** PROVIDED RECORDS follows **

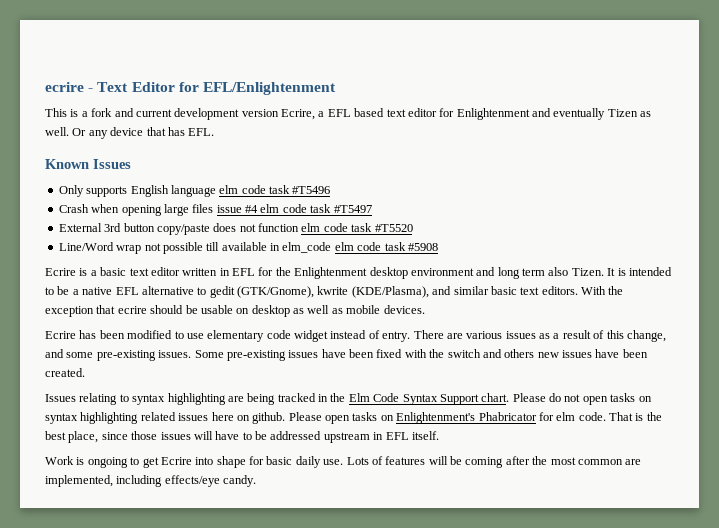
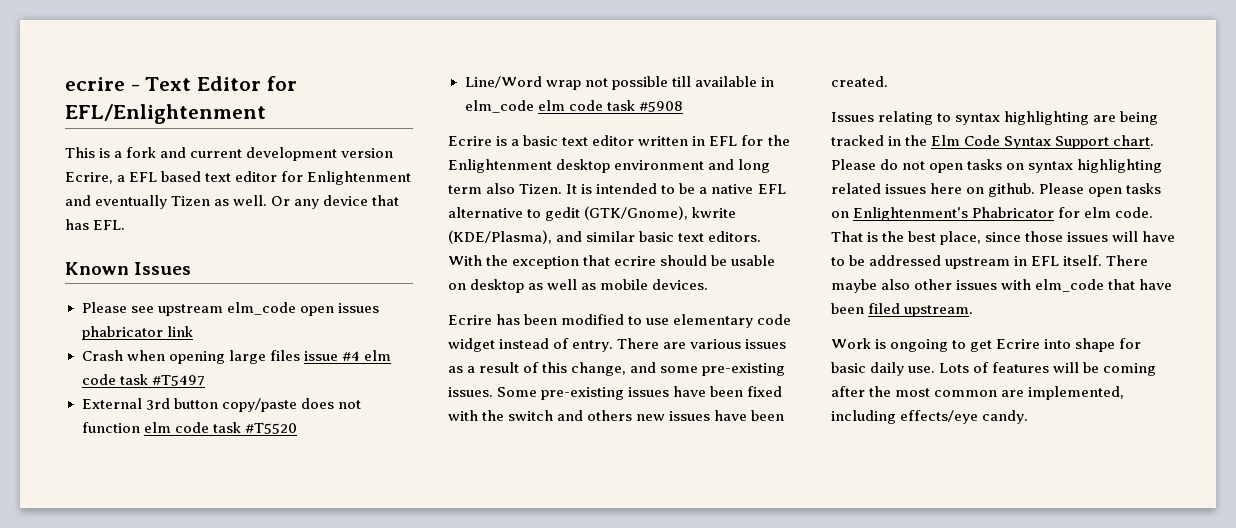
[58,185,331,197] Only supports English language elm code task #T5496 -> [81,302,379,316] [81,326,193,340] Please see upstream elm_code open issues phabricator link
(439, 435) none -> [1106,255,1149,266] [831,279,1173,293] [831,303,974,317] There maybe also other issues with elm_code that have been filed upstream.

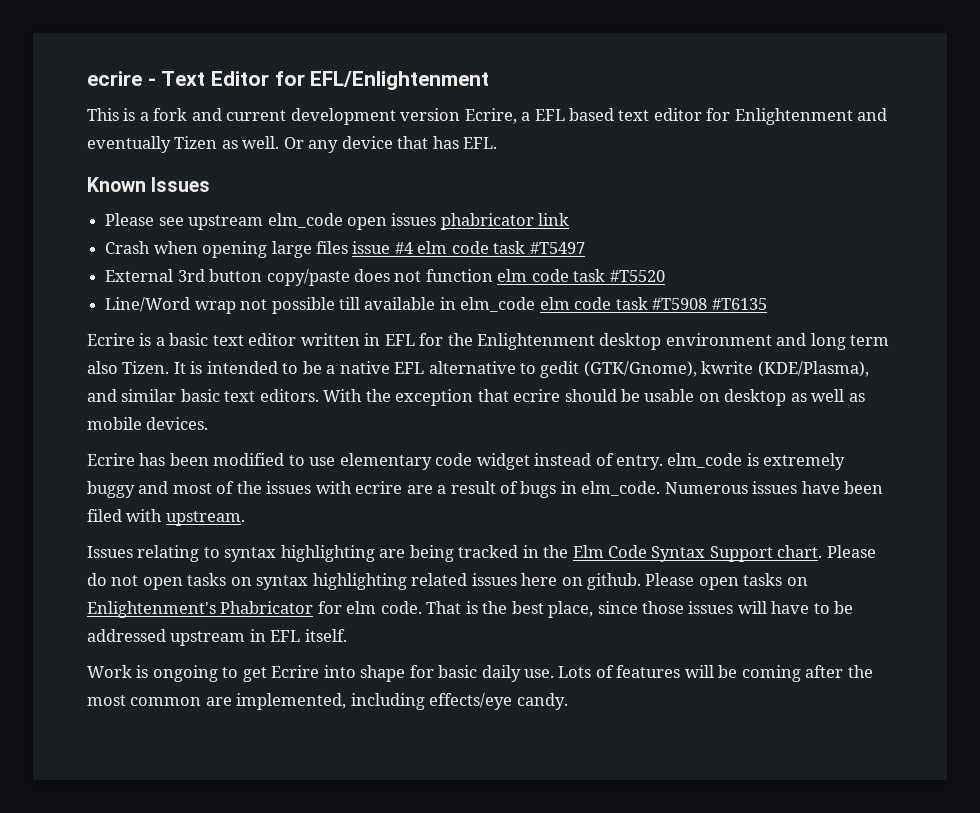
[638,101,683,112] #5908 -> [652,298,767,310] #T5908 #T6135
[617,338,787,349] [448,362,786,376] [448,386,783,400] [448,410,785,421] [831,76,888,87] There are various issues as a result of this change, and some pre-existing issues. Some pre-existing issues have been fixed with the switch and others new issues have been created. -> [667,453,846,470] [87,481,884,498] [87,509,245,526] elm_code is extremely buggy and most of the issues with ecrire are a result of bugs in elm_code. Numerous issues have been filed with upstream.
[1106,255,1149,266] [831,279,1173,293] [831,303,974,317] There maybe also other issues with elm_code that have been filed upstream. -> (347, 635) none

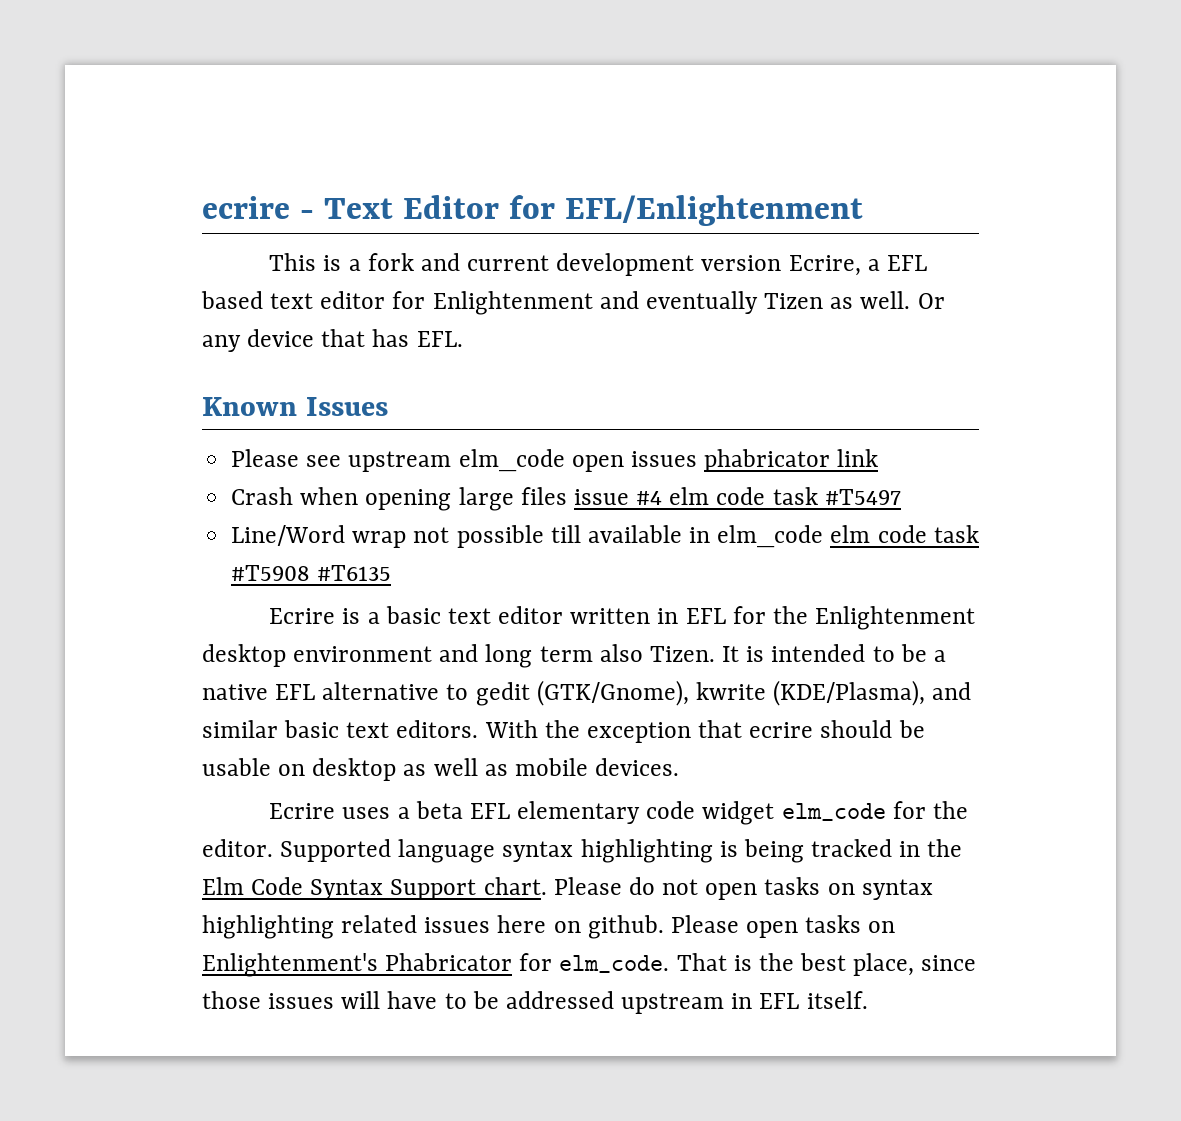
[105,269,665,286] // External 3rd button copy/paste does not function elm code task #T5520 -> (901, 497) none
[139,453,846,470] [87,481,884,498] [87,509,245,526] [87,545,406,562] has been modified to use elementary code widget instead of entry. elm_code is extremely buggy and most of the issues with ecrire are a result of bugs in elm_code. Numerous issues have been filed with upstream. // Issues relating to syntax highlighting are -> [342,801,968,825] [202,839,738,863] uses a beta EFL elementary code widget elm_code for the editor. Supported language syntax highlighting is
[346,601,422,614] elm code. -> [559,955,670,973] elm_code.
[87,665,873,682] [87,693,568,710] // Work is ongoing to get Ecrire into shape for basic daily use. Lots of features will be coming after the most common are implemented, including effects/eye candy. -> (868, 1000) none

** End of PROVIDED RECORDS **

■ TASK: Give the records again exactly, minus the pictures.

■ FINISHED EXERCISE:
[58,185,331,197] Only supports English language elm code task #T5496 -> [81,302,379,316] [81,326,193,340] Please see upstream elm_code open issues phabricator link
(439, 435) none -> [1106,255,1149,266] [831,279,1173,293] [831,303,974,317] There maybe also other issues with elm_code that have been filed upstream.

[638,101,683,112] #5908 -> [652,298,767,310] #T5908 #T6135
[617,338,787,349] [448,362,786,376] [448,386,783,400] [448,410,785,421] [831,76,888,87] There are various issues as a result of this change, and some pre-existing issues. Some pre-existing issues have been fixed with the switch and others new issues have been created. -> [667,453,846,470] [87,481,884,498] [87,509,245,526] elm_code is extremely buggy and most of the issues with ecrire are a result of bugs in elm_code. Numerous issues have been filed with upstream.
[1106,255,1149,266] [831,279,1173,293] [831,303,974,317] There maybe also other issues with elm_code that have been filed upstream. -> (347, 635) none

[105,269,665,286] // External 3rd button copy/paste does not function elm code task #T5520 -> (901, 497) none
[139,453,846,470] [87,481,884,498] [87,509,245,526] [87,545,406,562] has been modified to use elementary code widget instead of entry. elm_code is extremely buggy and most of the issues with ecrire are a result of bugs in elm_code. Numerous issues have been filed with upstream. // Issues relating to syntax highlighting are -> [342,801,968,825] [202,839,738,863] uses a beta EFL elementary code widget elm_code for the editor. Supported language syntax highlighting is
[346,601,422,614] elm code. -> [559,955,670,973] elm_code.
[87,665,873,682] [87,693,568,710] // Work is ongoing to get Ecrire into shape for basic daily use. Lots of features will be coming after the most common are implemented, including effects/eye candy. -> (868, 1000) none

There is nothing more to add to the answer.